▸ **Data to process**:
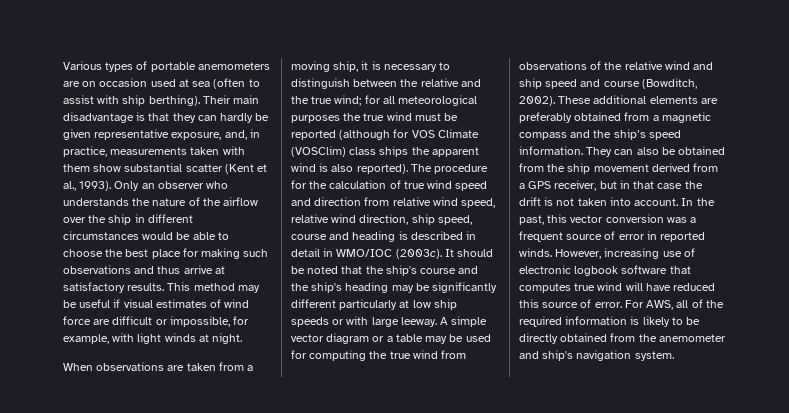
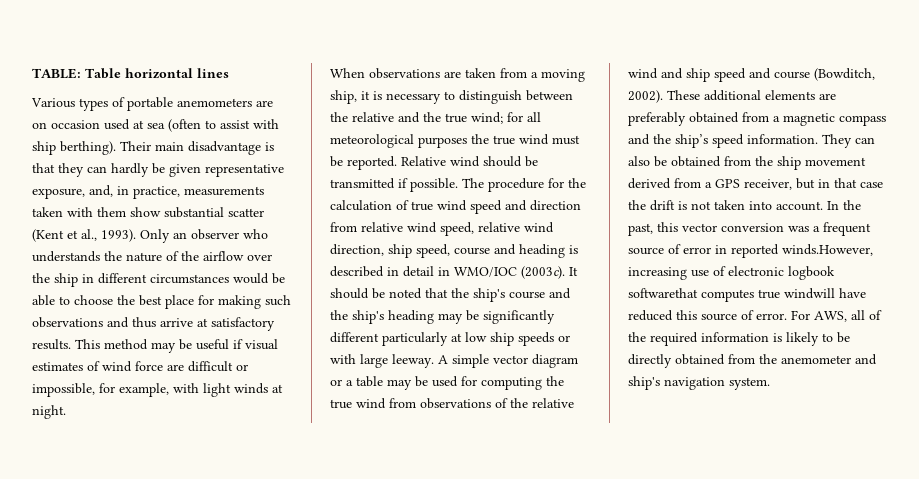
+ TABLE: Table horizontal lines
- When observations are taken from a moving ship, it is necessary to distinguish between the relative and the true wind; for all meteorological purposes the true wind must be reported (although for VOS Climate (VOSClim) class ships the apparent wind is also reported).
+ When observations are taken from a moving ship, it is necessary to distinguish between the relative and the true wind; for all meteorological purposes the true wind must be reported. Relative wind should be transmitted if possible.
- In the past, this vector conversion was a frequent source of error in reported winds. However, increasing use of electronic logbook software that computes true wind will have reduced this source of error.
+ In the past, this vector conversion was a frequent source of error in reported winds.However, increasing use of electronic logbook softwarethat computes true windwill have reduced this source of error.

▸ **Exercise prompt**: The full listing must come back exactly as written, with its pictures left out.

▸ **Answer box**:
+ TABLE: Table horizontal lines
- When observations are taken from a moving ship, it is necessary to distinguish between the relative and the true wind; for all meteorological purposes the true wind must be reported (although for VOS Climate (VOSClim) class ships the apparent wind is also reported).
+ When observations are taken from a moving ship, it is necessary to distinguish between the relative and the true wind; for all meteorological purposes the true wind must be reported. Relative wind should be transmitted if possible.
- In the past, this vector conversion was a frequent source of error in reported winds. However, increasing use of electronic logbook software that computes true wind will have reduced this source of error.
+ In the past, this vector conversion was a frequent source of error in reported winds.However, increasing use of electronic logbook softwarethat computes true windwill have reduced this source of error.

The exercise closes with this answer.